#### [Exercise details]
Please restate the records that follow word for word, omitting any images.

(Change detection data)
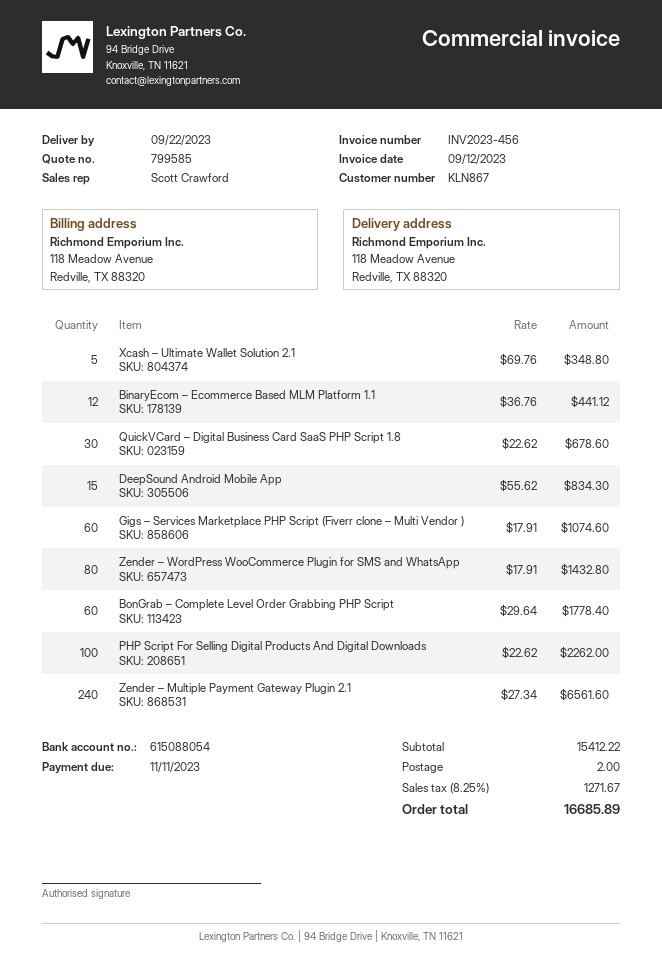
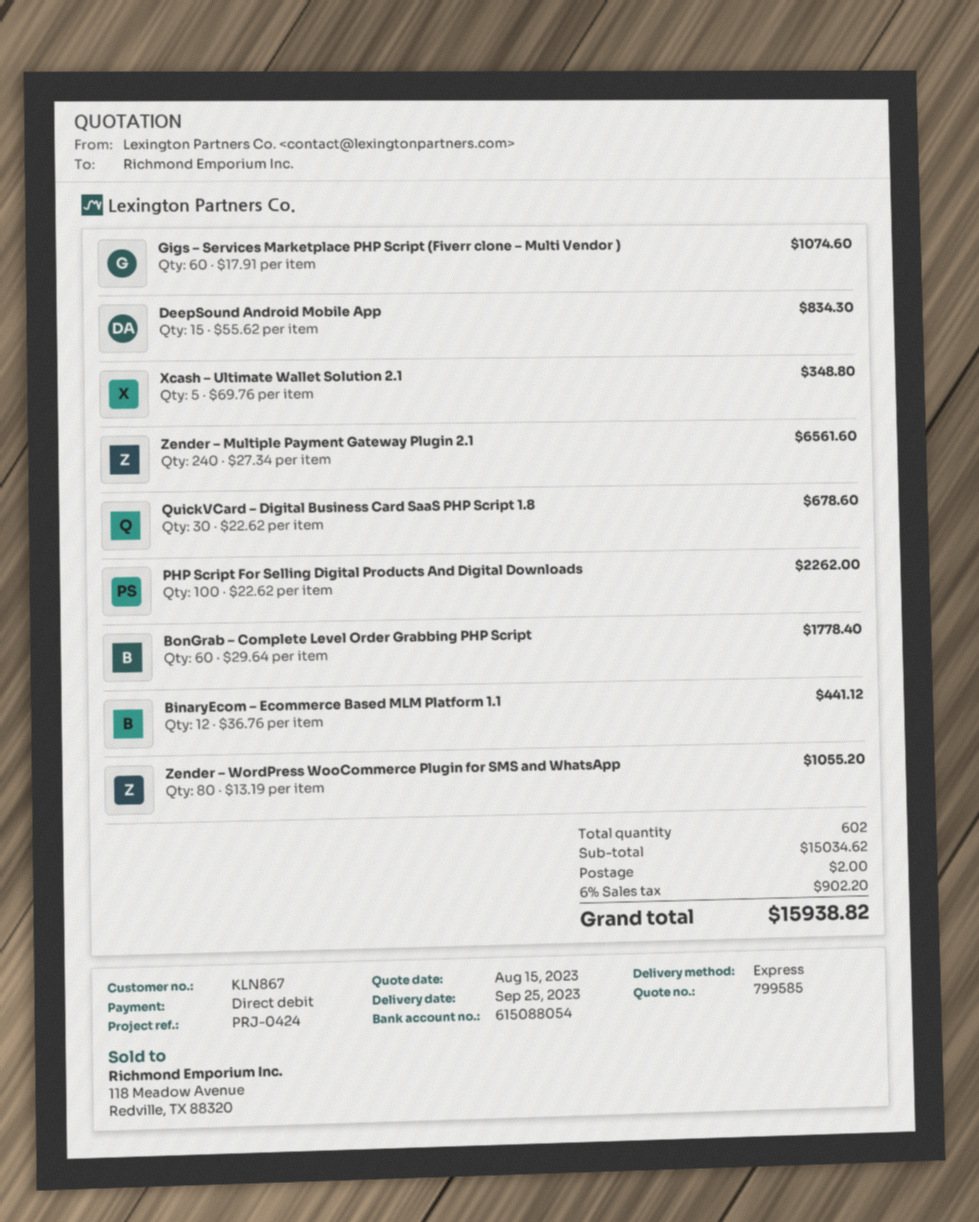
delivery date: 2023-09-22 -> 2023-09-25
Zender – WordPress WooCommerce Plugin for SMS and WhatsApp: 80 x 17.91 = 1432.80 -> 80 x 13.19 = 1055.20
subtotal: 15412.22 -> 15034.62
tax: 8.25% = 1271.67 -> 6% = 902.20
total: 16685.89 -> 15938.82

#### [Answer for the task]
delivery date: 2023-09-22 -> 2023-09-25
Zender – WordPress WooCommerce Plugin for SMS and WhatsApp: 80 x 17.91 = 1432.80 -> 80 x 13.19 = 1055.20
subtotal: 15412.22 -> 15034.62
tax: 8.25% = 1271.67 -> 6% = 902.20
total: 16685.89 -> 15938.82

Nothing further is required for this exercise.